EXERCISE INPUTS:
::::
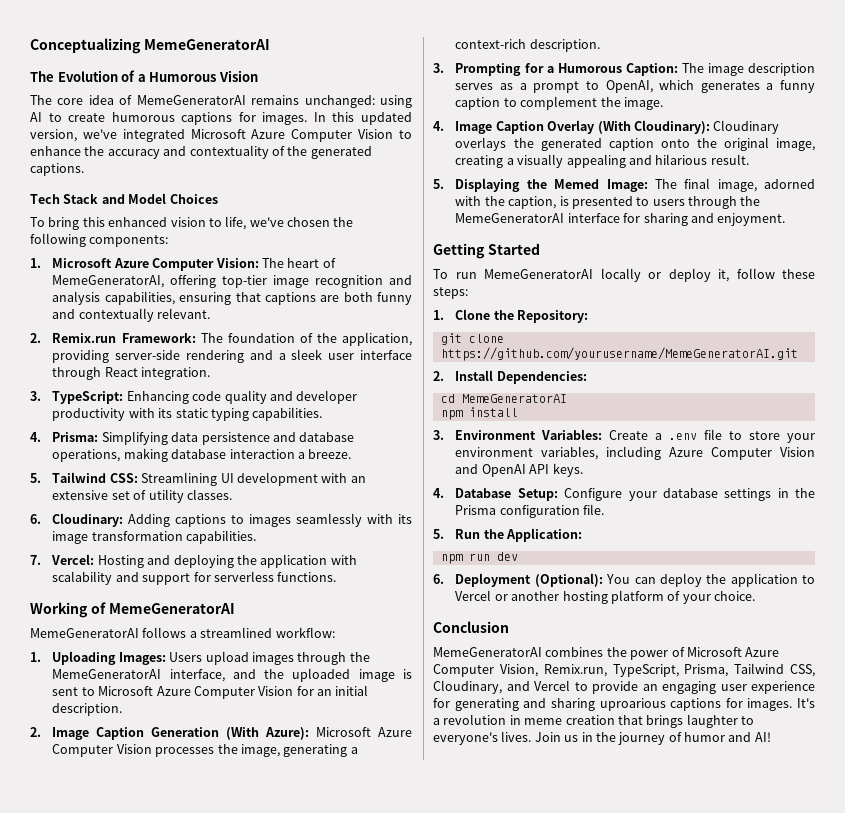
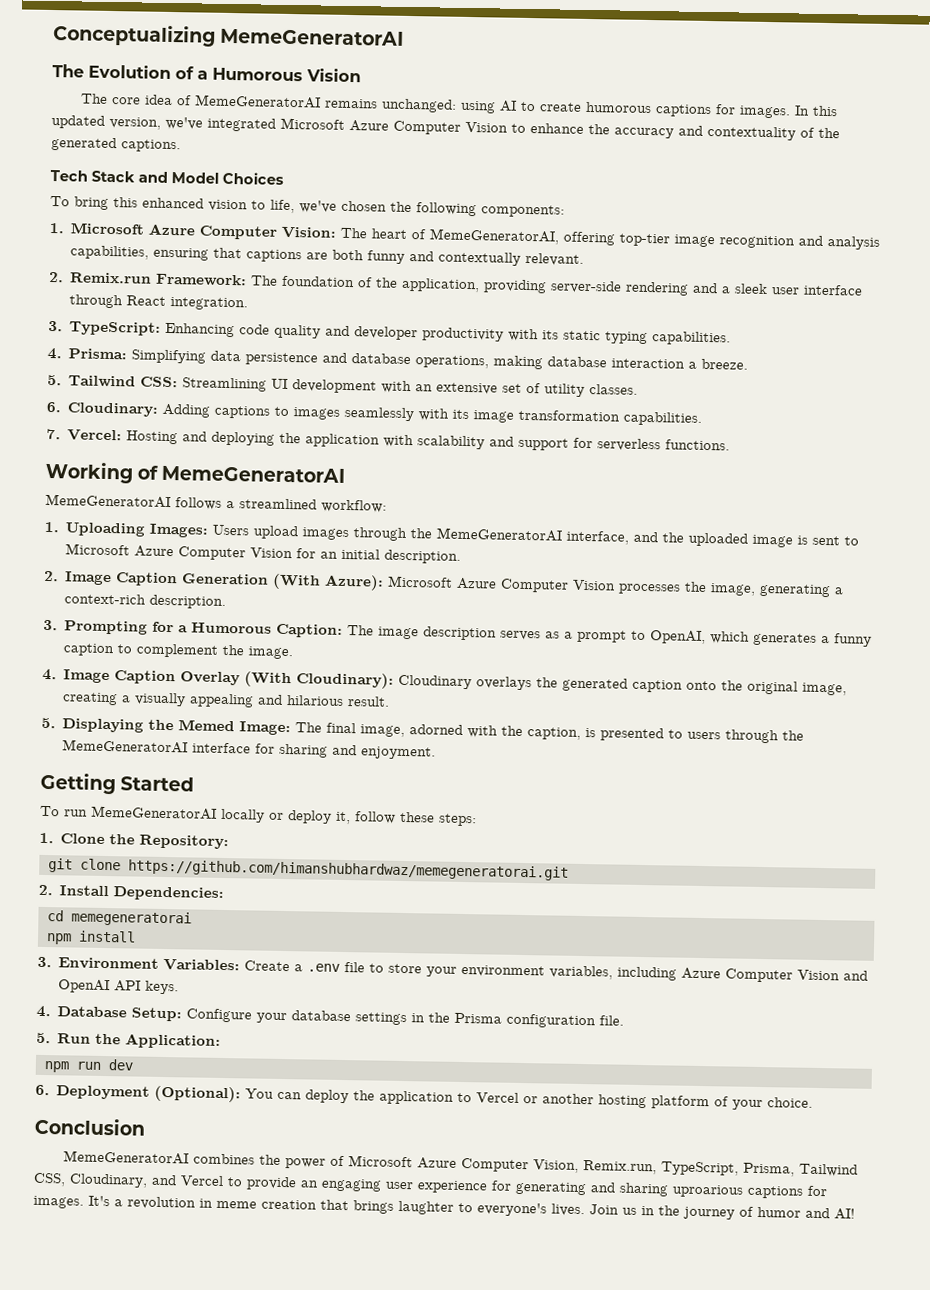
- git clone https://github.com/yourusername/MemeGeneratorAI.git
+ git clone https://github.com/himanshubhardwaz/memegeneratorai.git
- cd MemeGeneratorAI
+ cd memegeneratorai

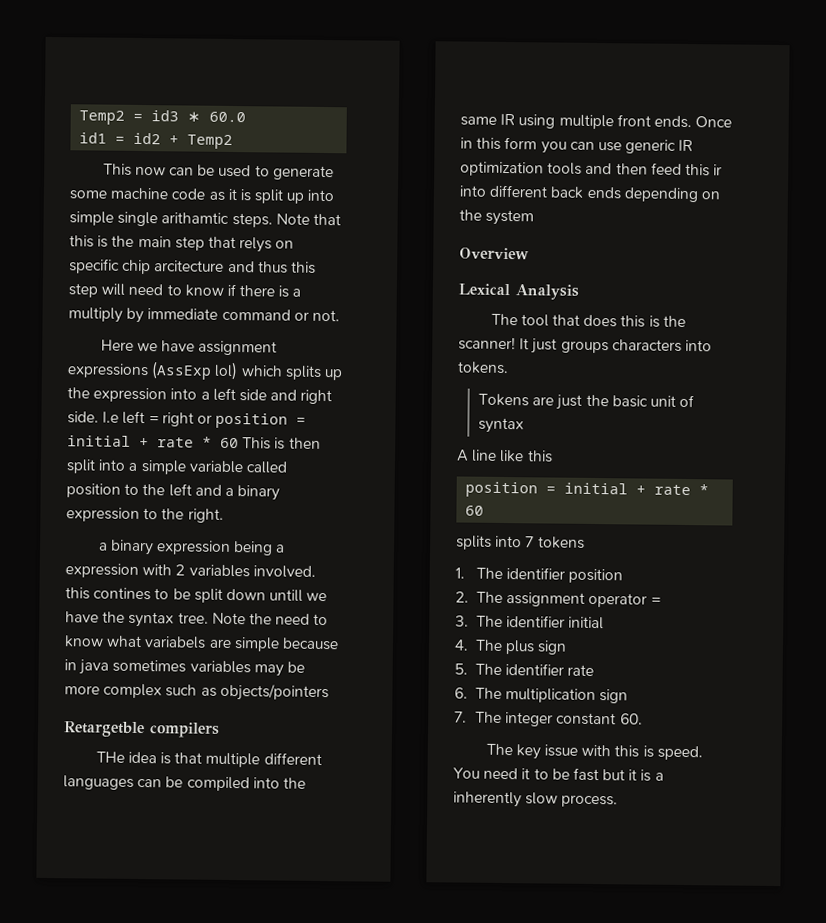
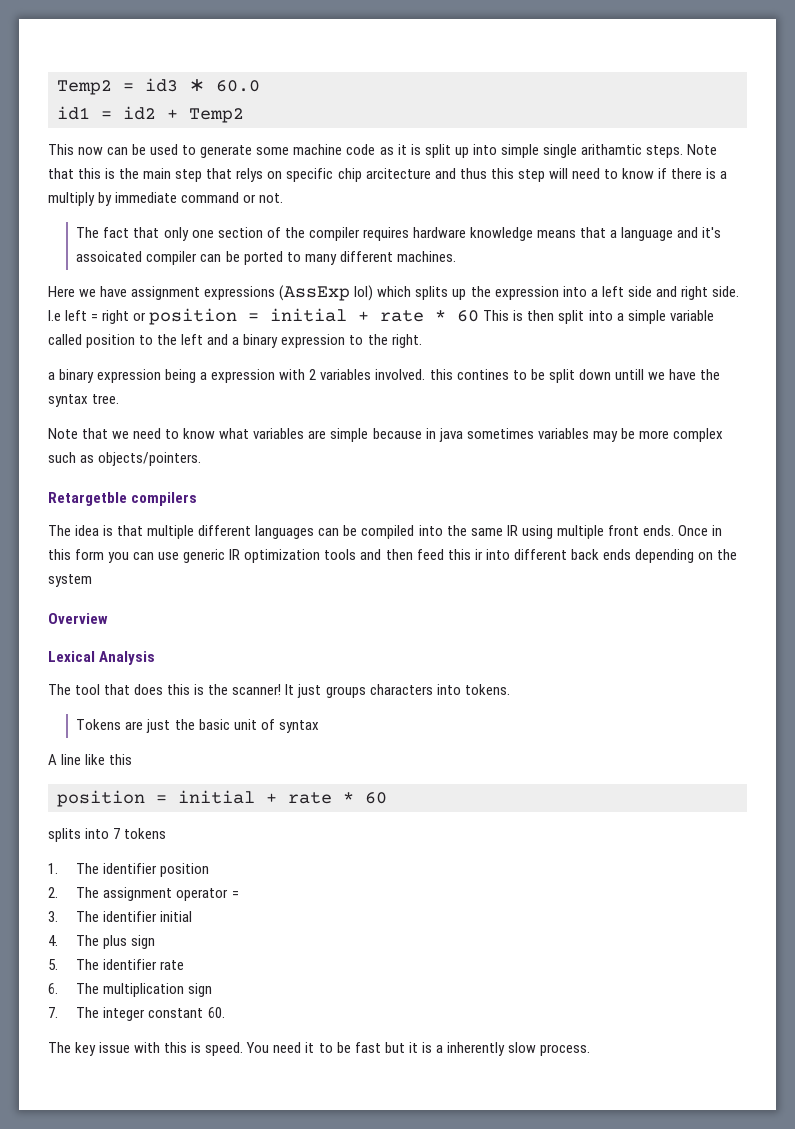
+ The fact that only one section of the compiler requires hardware knowledge means that a language and it's assoicated compiler can be ported to many different machines.
- a binary expression being a expression with 2 variables involved. this contines to be split down untill we have the syntax tree. Note the need to know what variabels are simple because in java sometimes variables may be more complex such as objects/pointers
+ a binary expression being a expression with 2 variables involved. this contines to be split down untill we have the syntax tree.
+ Note that we need to know what variables are simple because in java sometimes variables may be more complex such as objects/pointers.
- THe idea is that multiple different languages can be compiled into the same IR using multiple front ends.
+ The idea is that multiple different languages can be compiled into the same IR using multiple front ends.

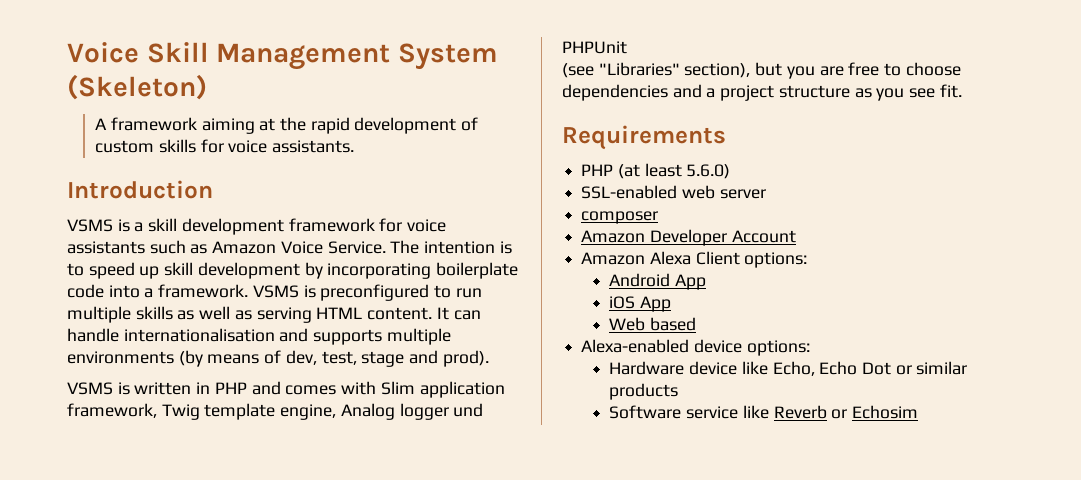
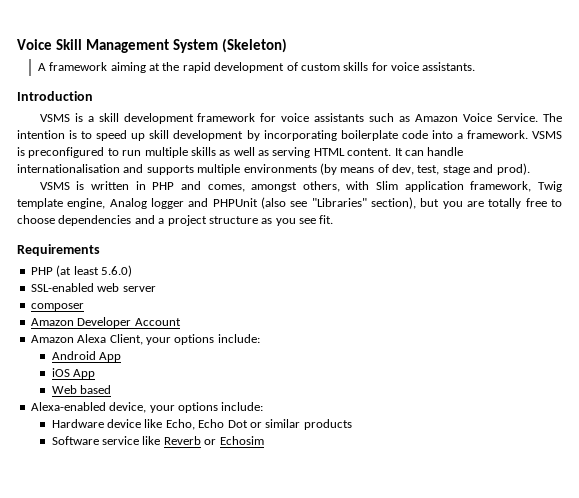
- VSMS is written in PHP and comes with Slim application framework, Twig template engine, Analog logger und PHPUnit
- (see "Libraries" section), but you are free to choose dependencies and a project structure as you see fit.
+ VSMS is written in PHP and comes, amongst others, with Slim application framework, Twig template engine, Analog logger and PHPUnit (also see "Libraries" section), but you are totally free to choose dependencies and a project structure as you see fit.
- Amazon Alexa Client options:
+ Amazon Alexa Client, your options include:
- Alexa-enabled device options:
+ Alexa-enabled device, your options include:

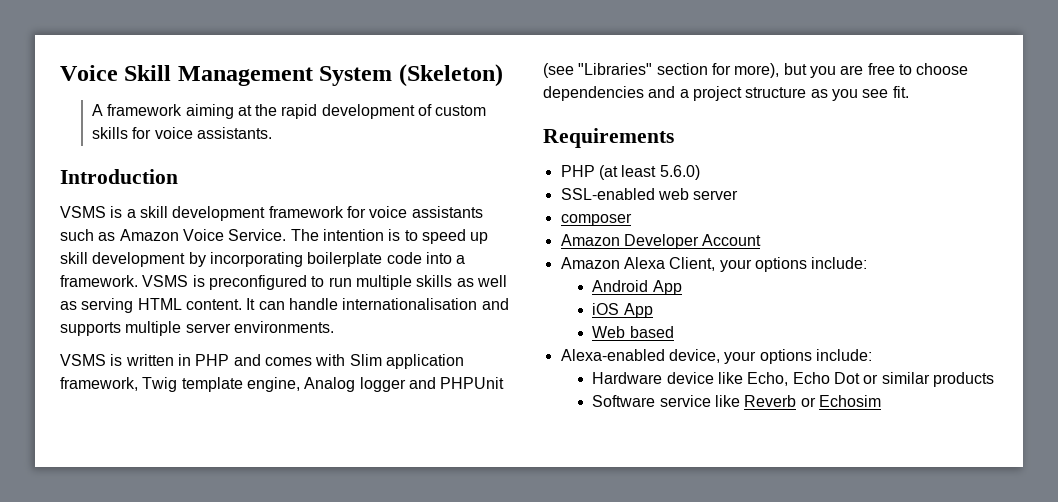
- It can handle internationalisation and supports multiple environments (by means of dev, test, stage and prod).
+ It can handle internationalisation and supports multiple server environments.
- VSMS is written in PHP and comes, amongst others, with Slim application framework, Twig template engine, Analog logger and PHPUnit (also see "Libraries" section), but you are totally free to choose dependencies and a project structure as you see fit.
+ VSMS is written in PHP and comes with Slim application framework, Twig template engine, Analog logger and PHPUnit (see "Libraries" section for more), but you are free to choose dependencies and a project structure as you see fit.

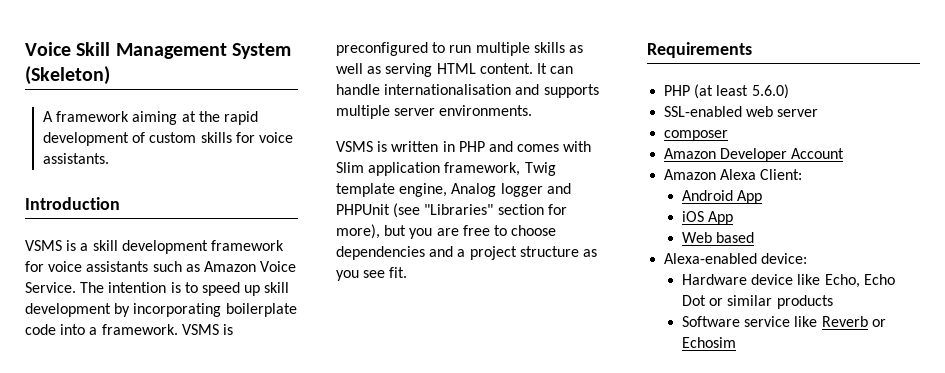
- Amazon Alexa Client, your options include:
+ Amazon Alexa Client:
- Alexa-enabled device, your options include:
+ Alexa-enabled device:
::::
ACTION ITEM: Keep every word of the lines above unchanged in the copy, and omit the pictures.

WRITTEN REPLY:
- git clone https://github.com/yourusername/MemeGeneratorAI.git
+ git clone https://github.com/himanshubhardwaz/memegeneratorai.git
- cd MemeGeneratorAI
+ cd memegeneratorai

+ The fact that only one section of the compiler requires hardware knowledge means that a language and it's assoicated compiler can be ported to many different machines.
- a binary expression being a expression with 2 variables involved. this contines to be split down untill we have the syntax tree. Note the need to know what variabels are simple because in java sometimes variables may be more complex such as objects/pointers
+ a binary expression being a expression with 2 variables involved. this contines to be split down untill we have the syntax tree.
+ Note that we need to know what variables are simple because in java sometimes variables may be more complex such as objects/pointers.
- THe idea is that multiple different languages can be compiled into the same IR using multiple front ends.
+ The idea is that multiple different languages can be compiled into the same IR using multiple front ends.

- VSMS is written in PHP and comes with Slim application framework, Twig template engine, Analog logger und PHPUnit
- (see "Libraries" section), but you are free to choose dependencies and a project structure as you see fit.
+ VSMS is written in PHP and comes, amongst others, with Slim application framework, Twig template engine, Analog logger and PHPUnit (also see "Libraries" section), but you are totally free to choose dependencies and a project structure as you see fit.
- Amazon Alexa Client options:
+ Amazon Alexa Client, your options include:
- Alexa-enabled device options:
+ Alexa-enabled device, your options include:

- It can handle internationalisation and supports multiple environments (by means of dev, test, stage and prod).
+ It can handle internationalisation and supports multiple server environments.
- VSMS is written in PHP and comes, amongst others, with Slim application framework, Twig template engine, Analog logger and PHPUnit (also see "Libraries" section), but you are totally free to choose dependencies and a project structure as you see fit.
+ VSMS is written in PHP and comes with Slim application framework, Twig template engine, Analog logger and PHPUnit (see "Libraries" section for more), but you are free to choose dependencies and a project structure as you see fit.

- Amazon Alexa Client, your options include:
+ Amazon Alexa Client:
- Alexa-enabled device, your options include:
+ Alexa-enabled device:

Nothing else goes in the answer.